§ **Aim of the task**
Give back the records below exactly, every one, with no pictures.

[Itemized modification records]
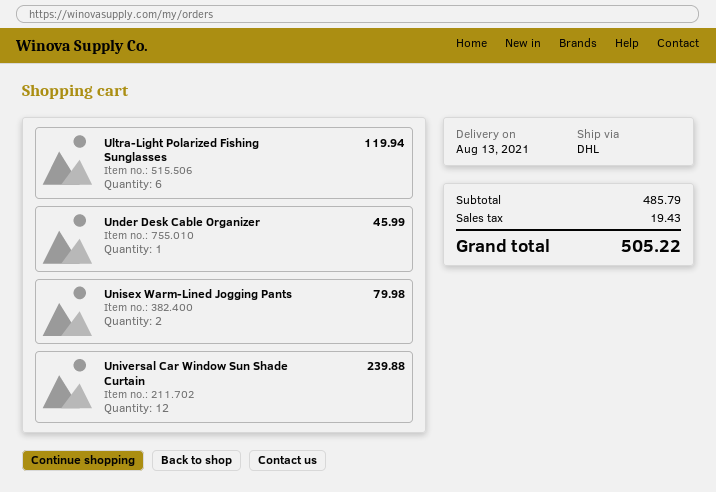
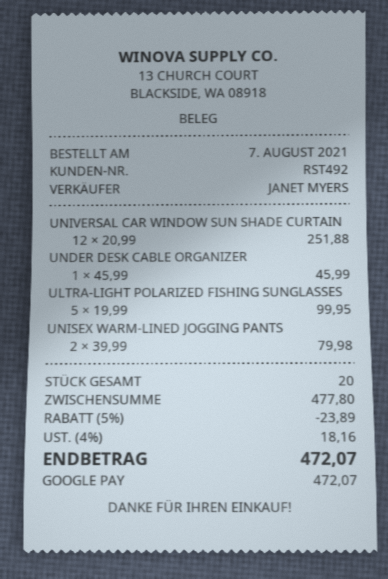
Ultra-Light Polarized Fishing Sunglasses: 6 for 119.94 -> 5 for 99.95
Universal Car Window Sun Shade Curtain: 12 for 239.88 -> 12 for 251.88
subtotal: 485.79 -> 477.80
discount: none -> 5% = 23.89
tax: 19.43 -> 18.16
total: 505.22 -> 472.07

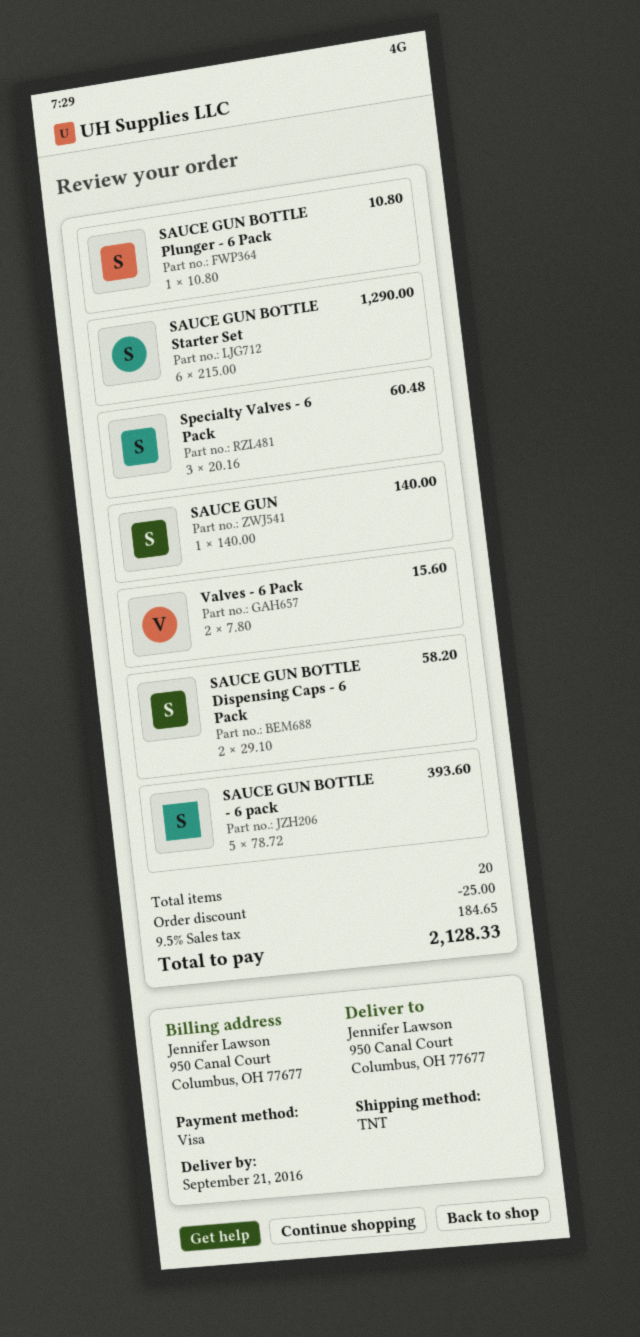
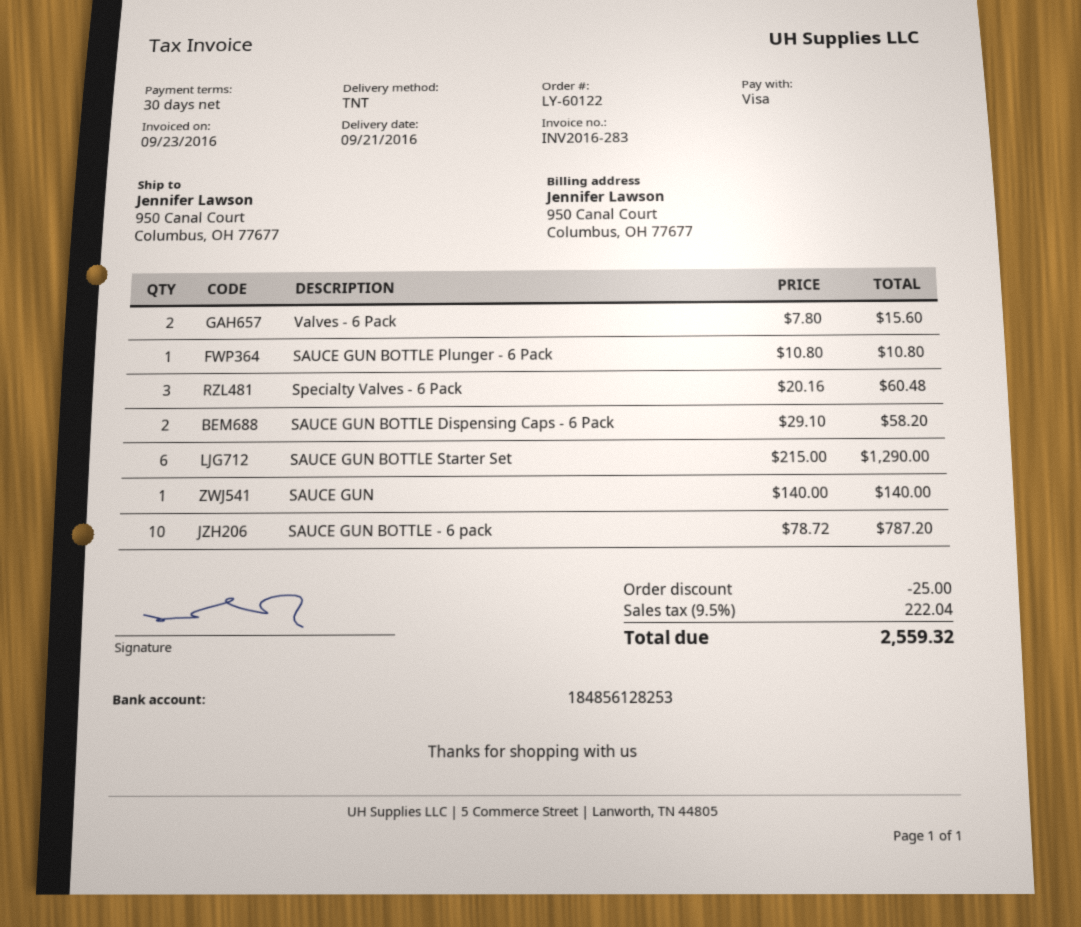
SAUCE GUN BOTTLE - 6 pack: 5 x 78.72 = 393.60 -> 10 x 78.72 = 787.20
tax: 9.5% = 184.65 -> 9.5% = 222.04
total: 2128.33 -> 2559.32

§ **Solution**
Ultra-Light Polarized Fishing Sunglasses: 6 for 119.94 -> 5 for 99.95
Universal Car Window Sun Shade Curtain: 12 for 239.88 -> 12 for 251.88
subtotal: 485.79 -> 477.80
discount: none -> 5% = 23.89
tax: 19.43 -> 18.16
total: 505.22 -> 472.07

SAUCE GUN BOTTLE - 6 pack: 5 x 78.72 = 393.60 -> 10 x 78.72 = 787.20
tax: 9.5% = 184.65 -> 9.5% = 222.04
total: 2128.33 -> 2559.32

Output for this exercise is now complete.